Plusieurs personnes confondent le droit d’association et le droit de syndicalisation. Le droit d’association est un droit fondamental dans notre société, entre autres inscrit dans la Charte canadienne des droits et liberté:

2. Chacun a les libertés fondamentales suivantes :
a) liberté de conscience et de religion;
b) liberté de pensée, de croyance, d’opinion et d’expression, y compris la liberté de la presse et des autres moyens de communication;
c) liberté de réunion pacifique;
d) liberté d’association.

Ainsi, tout groupe de personne a le droit de former une association, de faire des revendications, de demander des cotisations pour être membre de l’association, etc. Un groupe de travailleur est alors pleinement libre de s’unir et faire des revendications et pressions auprès de l’employeur. Certaines personnes en conclut que ceci rend les syndicats pleinement légitime, en accord avec le droit d’association. Cependant, ceci n’est pas aussi simple.
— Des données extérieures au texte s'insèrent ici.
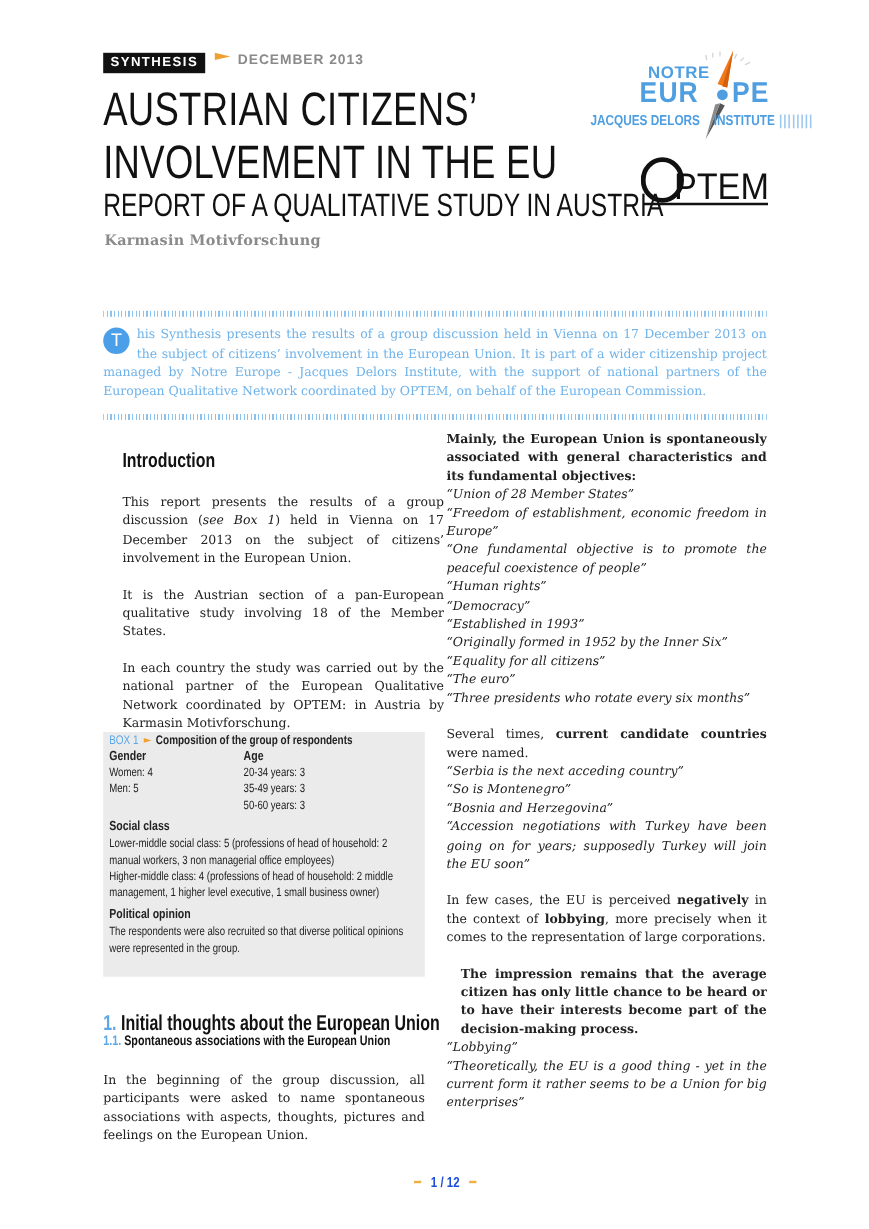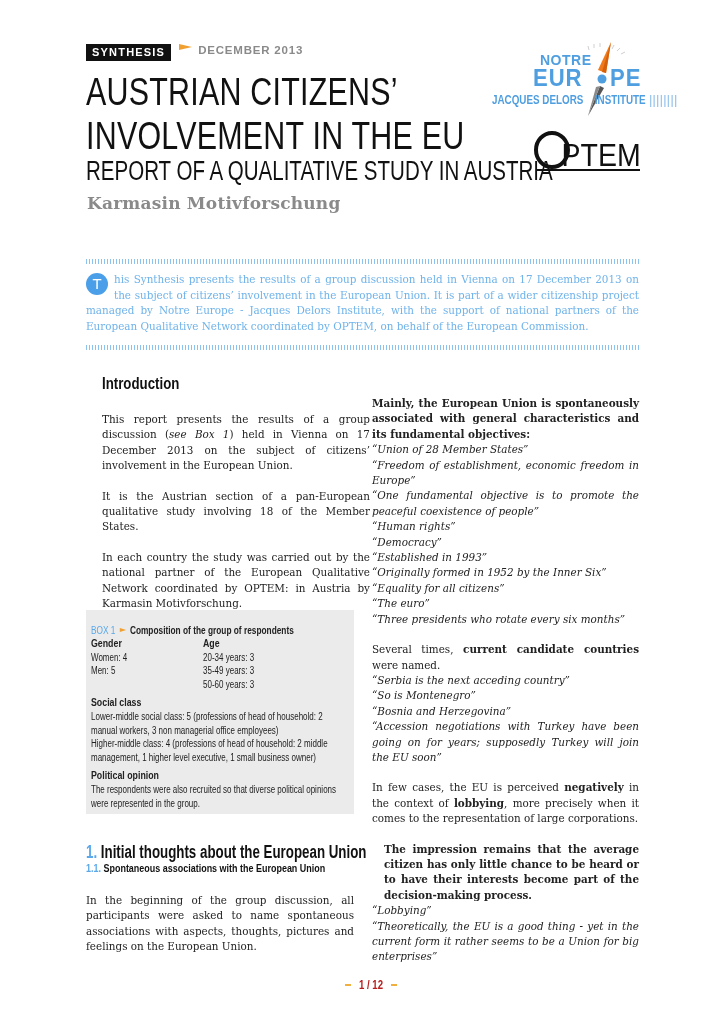--- a/index.html
+++ b/index.html
@@ -14,7 +14,7 @@
 
   .title { position: absolute; left: 86px; top: 70px; font-family: "Liberation Sans", sans-serif; font-size: 39px; line-height: 44px; color: #111; transform: scaleX(0.78); transform-origin: left top; white-space: nowrap; letter-spacing: 0.3px; }
   .subtitle { position: absolute; left: 86px; top: 156px; font-family: "Liberation Sans", sans-serif; font-size: 27px; line-height: 30px; color: #111; transform: scaleX(0.76); transform-origin: left top; white-space: nowrap; }
-  .author { position: absolute; left: 87px; top: 193px; font-family: "DejaVu Serif", serif; font-size: 17px; color: #8a8a8a; font-weight: bold; letter-spacing: 0.2px; }
+  .author { position: absolute; left: 87px; top: 193px; font-family: "DejaVu Serif", serif; font-size: 12px; color: #8a8a8a; font-weight: bold; letter-spacing: 0.2px; }
 
   
   .ne-logo { position: absolute; left: 492px; top: 42px; width: 220px; height: 80px; }

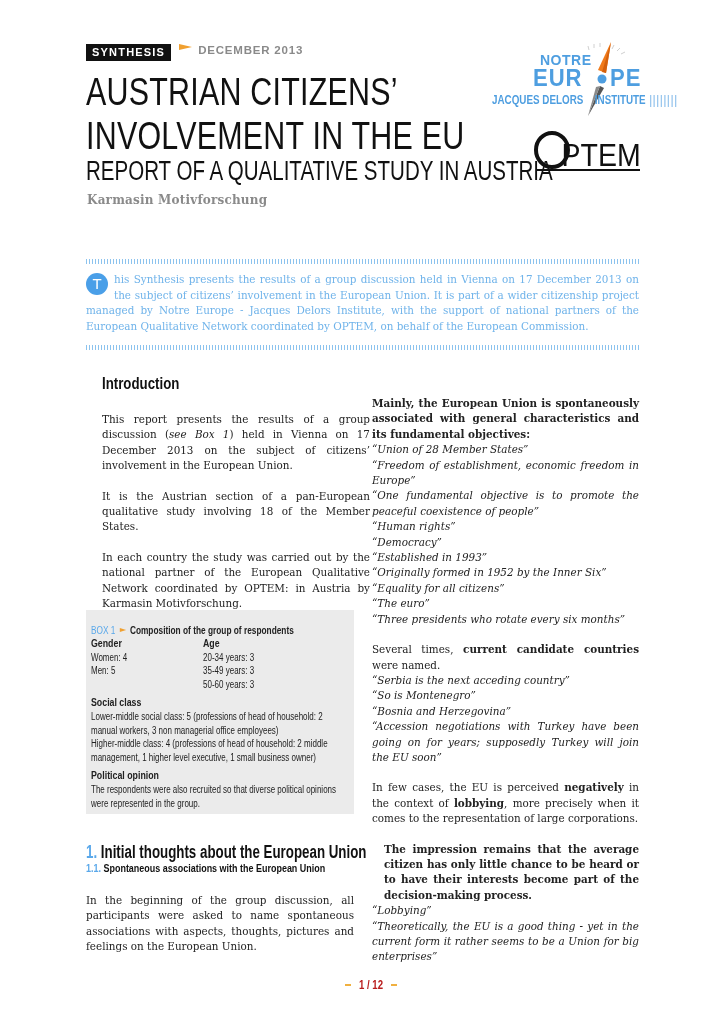--- a/index.html
+++ b/index.html
@@ -32,7 +32,7 @@
   
   .col { position: absolute; font-family: "DejaVu Serif", serif; font-size: 10.4px; line-height: 15.4px; color: #222; }
   .col-left { left: 102px; top: 376px; width: 268px; }
-  .col-right { left: 372px; top: 396px; width: 267px; }
+  .col-right { left: 372px; top: 359px; width: 267px; }
   .col p { text-align: justify; }
   .sec-h { font-family: "Liberation Sans", sans-serif; font-weight: bold; font-size: 17px; color: #111; transform: scaleX(0.78); transform-origin: left top; white-space: nowrap; height: 22px; }
   .gap { height: 15px; }

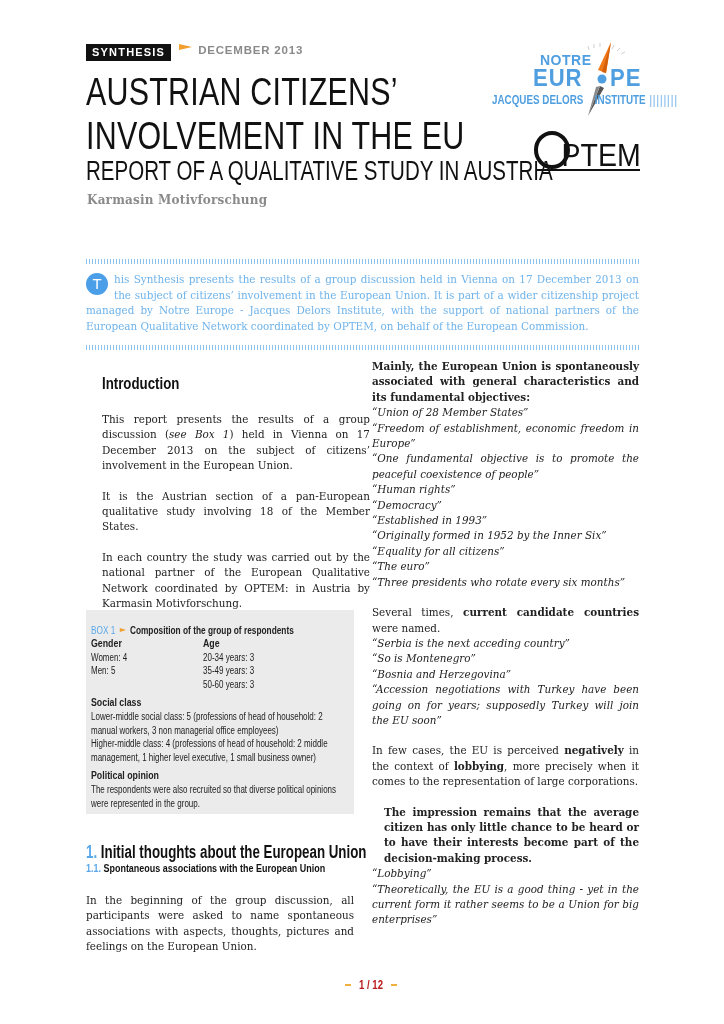--- a/index.html
+++ b/index.html
@@ -39,7 +39,7 @@
   .q { font-style: italic; }
 
   
-  .box { position: absolute; left: 86px; top: 610px; width: 268px; height: 204px; background: #ebebeb; padding: 13px 5px; font-family: "Liberation Sans", sans-serif; font-size: 10px; color: #222; }
+  .box { position: absolute; left: 86px; top: 610px; width: 268px; height: 204px; background: #ebebeb; padding: 0 5px; font-family: "Liberation Sans", sans-serif; font-size: 10px; color: #222; }
   .box .nx { transform: scaleX(0.8); transform-origin: left top; white-space: nowrap; }
   .box-title { font-size: 10.4px; height: 14px; display: flex; align-items: center; }
   .box-num { color: #5aa8ea; }

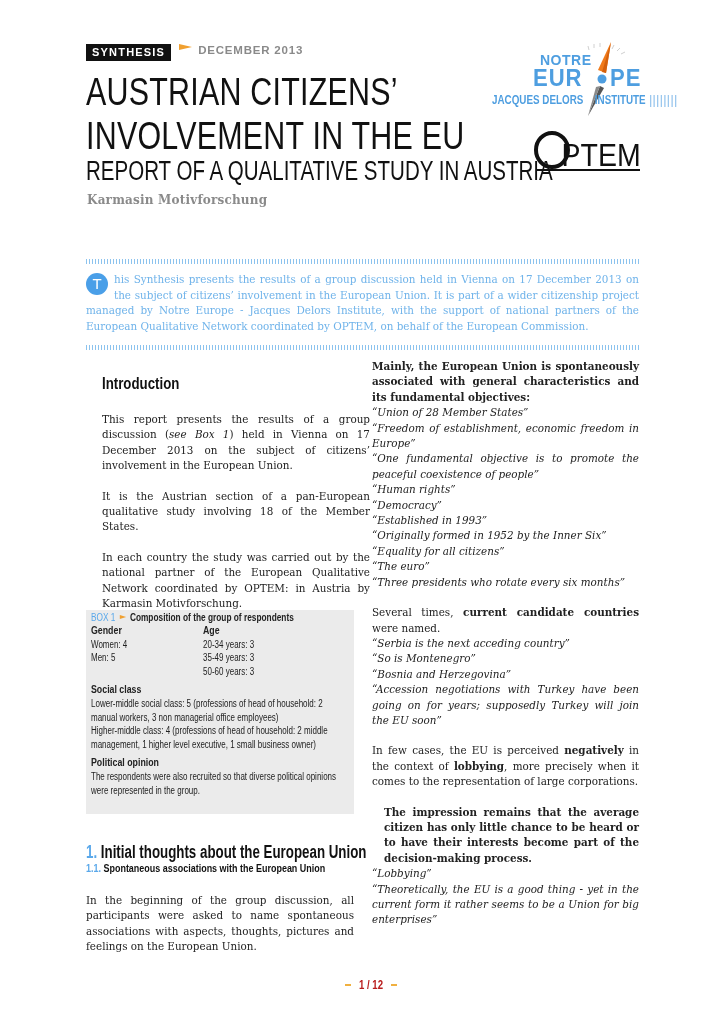--- a/index.html
+++ b/index.html
@@ -55,7 +55,7 @@
   .sec1-sub { font-family: "Liberation Sans", sans-serif; font-weight: bold; font-size: 11.5px; color: #111; transform: scaleX(0.78); transform-origin: left top; white-space: nowrap; margin-top: 1px; }
   .sec1-body { position: absolute; left: 86px; top: 893px; width: 268px; font-family: "DejaVu Serif", serif; font-size: 10.4px; line-height: 15.4px; color: #222; text-align: justify; }
 
-  .pagenum { position: absolute; left: 340px; top: 978px; display: flex; align-items: center; font-family: "Liberation Sans", sans-serif; font-weight: bold; font-size: 12px; color: #b91c1c; }
+  .pagenum { position: absolute; left: 340px; top: 978px; display: flex; align-items: center; font-family: "Liberation Sans", sans-serif; font-weight: bold; font-size: 12px; color: #1d4ed8; }
   .pn-dash { width: 6px; height: 2px; background: #f0b040; margin: 0 5px; }
   .pagenum span.txt { transform: scaleX(0.8); display: inline-block; }
 </style>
Logiquement, le droit d’association devrait impliquer le droit de non-association, tout comme le droit à la religion devrait impliquer le droit à la non-religion. On ne forcera jamais quelqu’un à exprimer ses opinions en public sur la base qu’il existe le droit à liberté d’opinion et d’expression. Ainsi le syndicalisme va beaucoup plus loin que la liberté d’association, car on force plusieurs travailleurs à faire parti du syndicat contre leur gré (à moins de quitter l’entreprise). Quand un syndicat est formé, les gens à l’intérieur de l’unité d’accréditation sont obligés de cotiser au syndicat et de respecter toutes les décisions prises par celui-ci.

Qu’est-ce qui permet alors aux syndicats de brimer le droit d’association inclut dans la Charte? C’est l’article 1 de cette même Charte, qui permet de contourner des droits selon certaines conditions. C’est l’Arrêt Lavigne qui a permis de le confirmer. Nous en traiterons dans un prochain billet.

Être en faveur du droit d’association ne veut ainsi pas dire être en faveur du modèle syndical actuellement utilisé au Québec. Personnellement, je ne m’oppose pas au droit des travailleurs de s’unir, au contraire. Je m’oppose plutôt à la structure syndicale qui fait appel à la coercition. Le droit de non-association devrait être aussi important que le droit d’association. Chaque travailleur devrait choisir d’être syndiqué ou non.